New company co-owner hopes to expand the yard’s global footprint

Were it not for military conscription Chris James might never have gone to sea. And but for a chance meeting in an East London bar James might still be out there, not eyeing me quizzically across a company board room in Montague Gardens.

Chris James
The lottery of life has thrown me together with the straight-talking new co-owner of Sparcraft SA, who is pointing out the major plot points of his life including the latest one three weeks ago when he relocated to Cape Town to take over management duties from Tich Mitchell.

James is a down-to-earth Durban-born businessman who brings a broad sweep of life experience to his new role at the head of South Africa’s biggest aluminium mast producer. He takes a glass-half-full approach to the current economic predicament, preferring to highlight the positives rather than negatives, which partly explains his successful career thus far – the ability to spot a good opportunity when it arises.

Chris JamesOne such example is a decision to join the merchant navy as a way of avoiding lengthy national military service after matriculating at Kearsney College. After the mandatory three months basic training he took up a job with Unicorn lines.  “When I left school I went straight to sea,” he says. “I had an interest in it, I thought I’d give it a go. It was a way of getting out of national service.”

Instead of propping up the former regime James then spent the next three years with Unicorn, including a stint doing maritime studies at Natal Technikon.  He also clocked plenty of sea miles on a general cargo ship, notably during a stint along the coast of South America, and spent time on two offshore tugs servicing the Mossgas platform.

It was a formative time, a baptism of waves not just water, and one which led to a firm conclusion: “I basically decided life at sea wasn’t for me.”

But the sea hadn’t quite finished with James, who next found himself teaching aspirant sailors at Chris Bonnet’s Ocean Sailing Academy, a further steep learning curve.  Recalls James: “Fortunately I had a lot of practical and theoretical knowledge from my year at Technikon. I taught courses up to yacht masters level and was a CASA examiner.”
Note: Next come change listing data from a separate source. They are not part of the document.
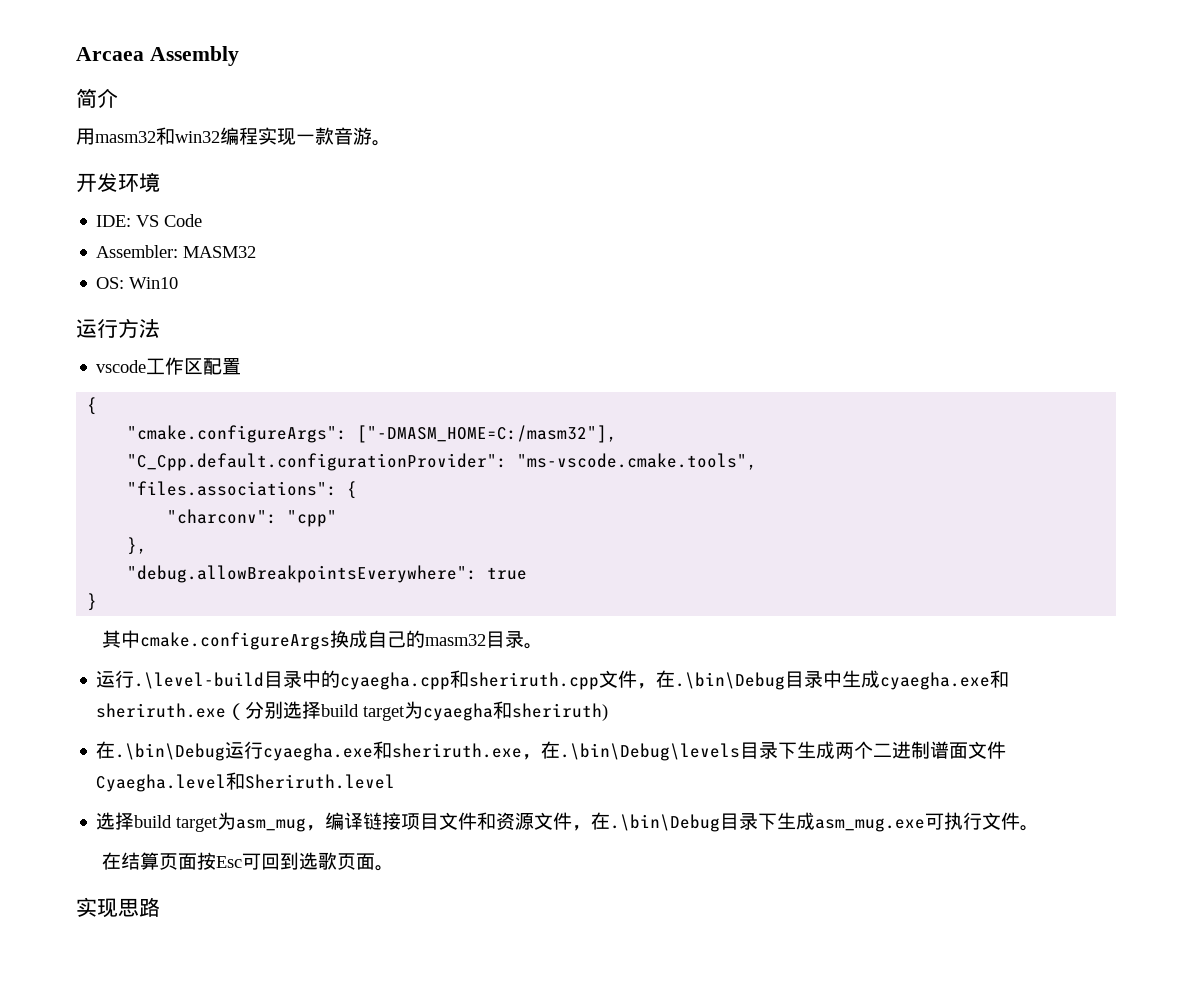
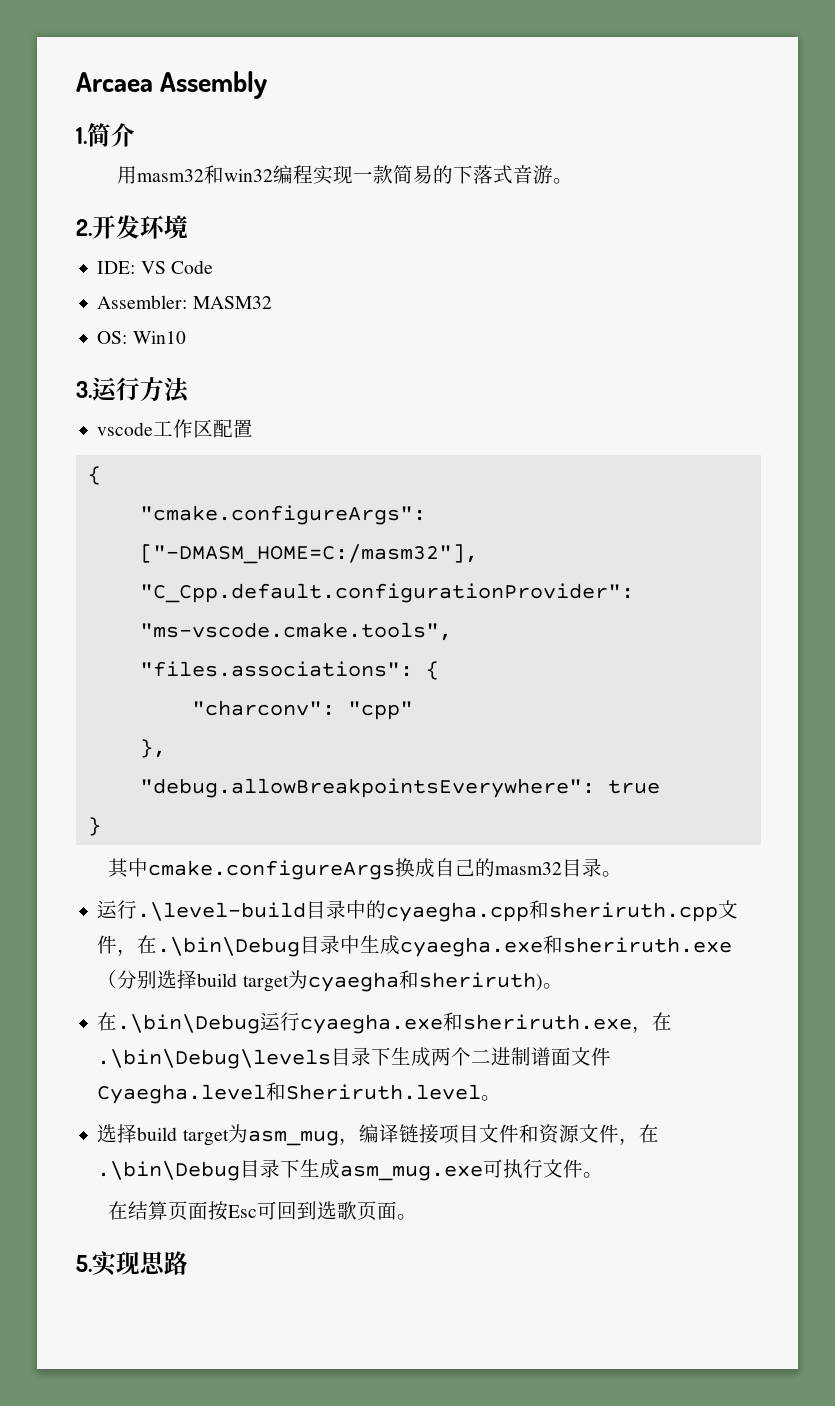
(239, 56) none -> [76,127,87,144] 1.
(334, 136) none -> [393,165,514,184] 简易的下落式
(391, 143) none -> [76,219,92,236] 2.
(179, 283) none -> [76,381,92,398] 3.
(609, 712) none -> [542,983,563,989] 。
(396, 781) none -> [481,1095,502,1101] 。
(395, 868) none -> [76,1255,92,1272] 5.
James then literally sailed into his next date with destiny – a social encounter in East London after a Vasco Race, with Steve Madden from Steve Madden Rigging. It was the start of a business relationship that launched James headlong into the heart of the maritime industry, at a time of plenty for Durban’s boatbuilding sector.  James bought out Madden’s share of the business – Madden emigrated – and started working with Sparcraft as their Durban representative. “I would service their KZN clients, take delivery of masts which were shipped up to Durban, dress them and do any warranty work that needed to be done.”
“At the peak we were launching a new boat in Durban every three to four days.”

It was also at around this time that James started working for a small mast building company in Pinetown owned by Craig Hulbert, resulting in a few memorable build projects, notably a 53ft Anton du Toit designed aluminium catamaran.
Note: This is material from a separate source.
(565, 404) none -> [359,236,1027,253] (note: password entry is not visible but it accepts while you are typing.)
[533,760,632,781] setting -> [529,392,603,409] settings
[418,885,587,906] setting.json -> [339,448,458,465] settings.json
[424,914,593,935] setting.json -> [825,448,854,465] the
However as the global financial meltdown started to take effect, aggravated by local economic headwinds, local rigging work started drying up and James at one stage was working out of his garage. At the time he even considered emigration – “I discussed it with the family” — and may have followed through had he not been approached by a friend to help with production rigging. “It turned out I was fairly good at it,” he recalls.

What started as a production rigging side-hustle quickly grew into a work avalanche; he and his partner started a specialist company called Bedrock which is now eight years old with a national footprint. Says James: “It grew quite fast. We went from a R6-million turnover in the first year to about R100-million in our fourth or fifth year”
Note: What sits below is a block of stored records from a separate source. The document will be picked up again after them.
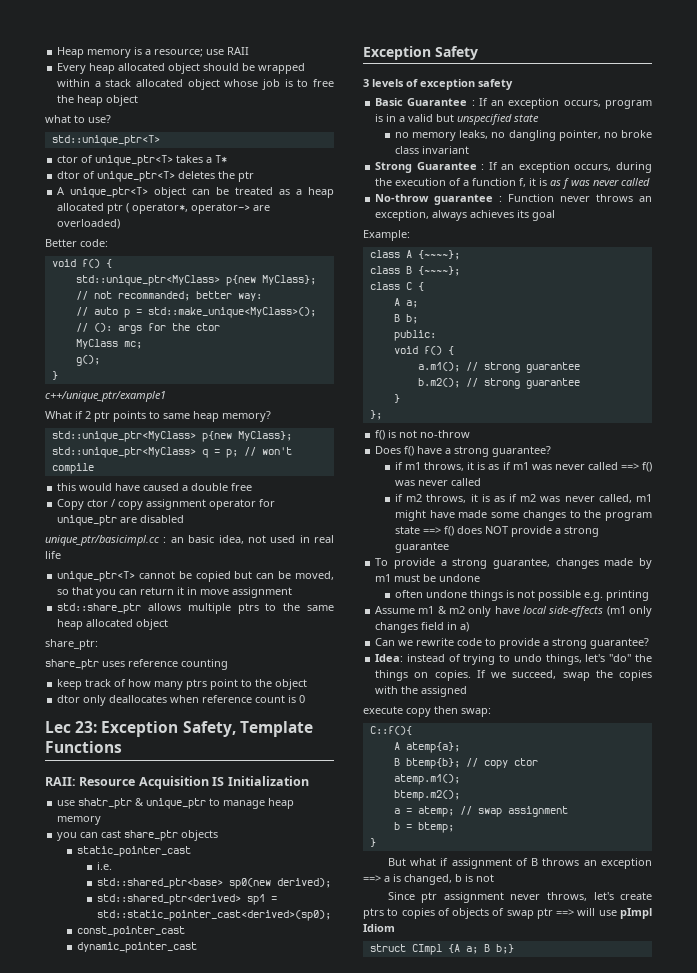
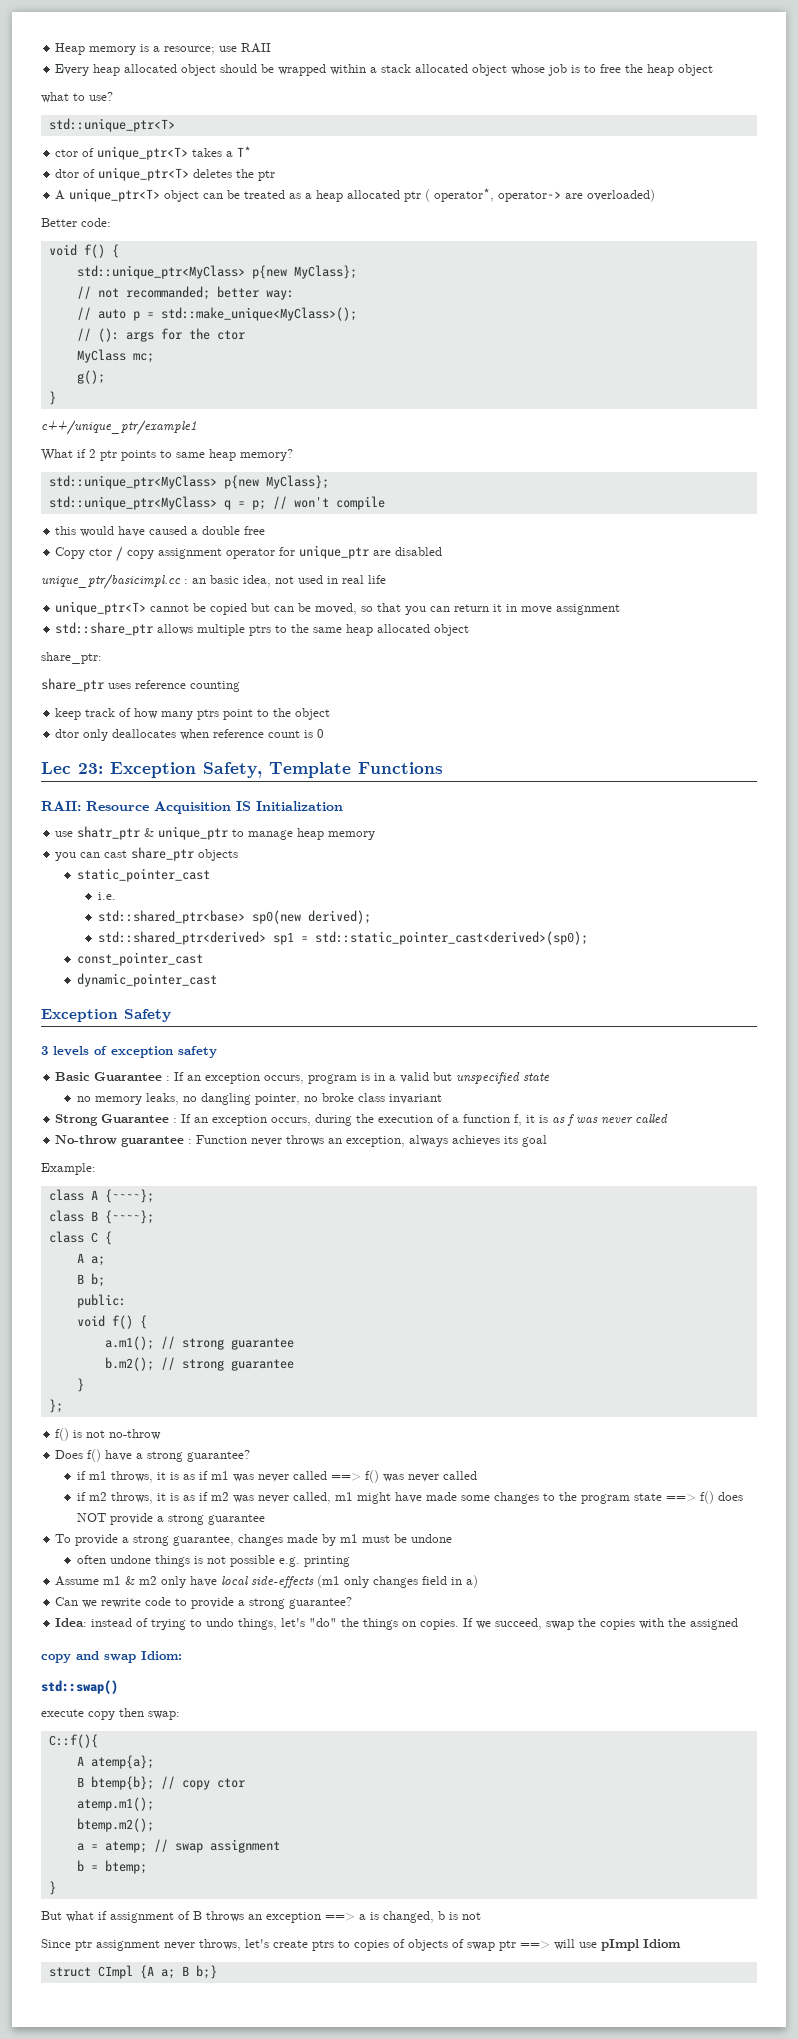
(468, 691) none -> [41,1651,182,1663] [41,1680,118,1694] // copy and swap Idiom: // std::swap()

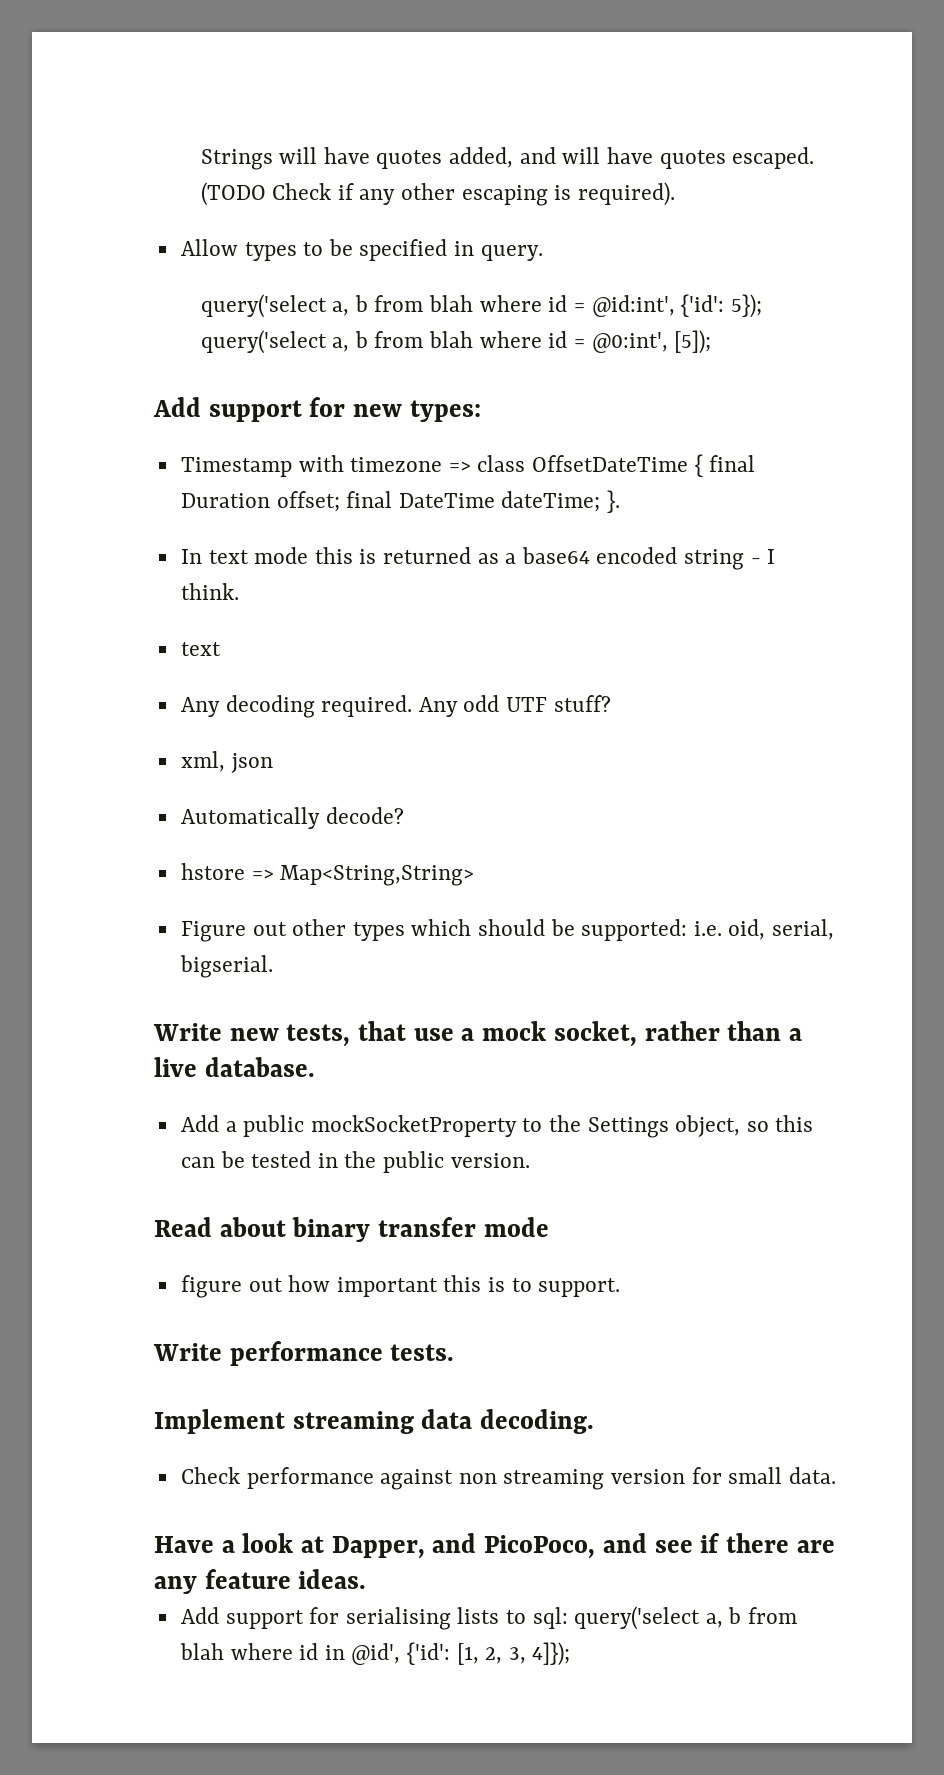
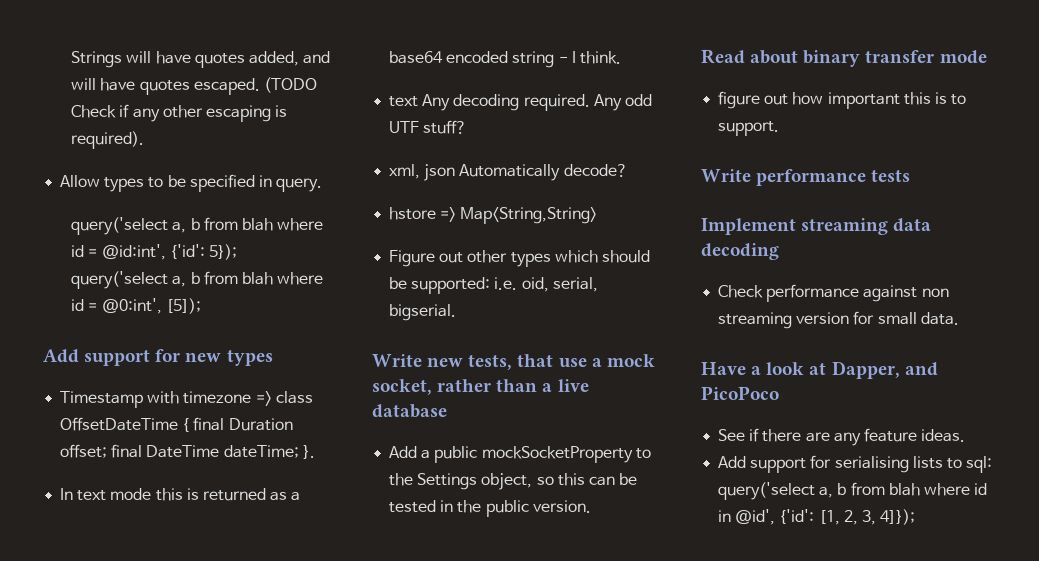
[409,400,481,422] types: -> [226,350,273,366] types
(221, 649) // -> (419, 101) none
(273, 763) // -> (456, 172) none
[204,1057,315,1077] database. -> [372,404,447,418] database
[390,1344,455,1361] tests. -> [871,170,911,182] tests
[480,1409,595,1434] decoding. -> [701,243,779,260] decoding
[484,1533,693,1559] PicoPoco, and see -> [701,386,779,400] [718,429,746,441] PicoPoco // See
From being in the work doldrums James suddenly found himself caught in a riptide of two businesses.

“But with that quick growth came stress and pressure,” he adds. “The construction industry at the moment is not a fun place, with everybody ruthlessly competing for work.”

Not for the first time James changed tack, in search of a work comfort zone: “My job had become less of the exciting stuff and more mundane. And that’s when the opportunity to buy into Sparcraft cropped up.  My kids had just finished school and it was the perfect time to make the change.”

Come January 2021, when most South Africans were steeling themselves for lockdown version 3.1, he was settling in to his new life in Slaapstad.

Fortunately it is familiar territory for James who has built up relationships with many Cape Town stakeholders over the past 20 years: “I was buying hardware from them, the likes of Harken, Central Boating and Manex. It’s a very different industry to come into if you don’t know anything at all.”

If the past has been about finding his niche, the future for James could well be more about consolidation.  He is quick to credit Tich and the current Sparcraft team with establishing a successful unit.  “I’m finding my feet, and leaning quite heavily on Ian (MacRobert) and Kevin (Foreman),” he says with telltale humility.  Key focus areas are product development and service offering, with plans already in place to seek export opportunities in the US.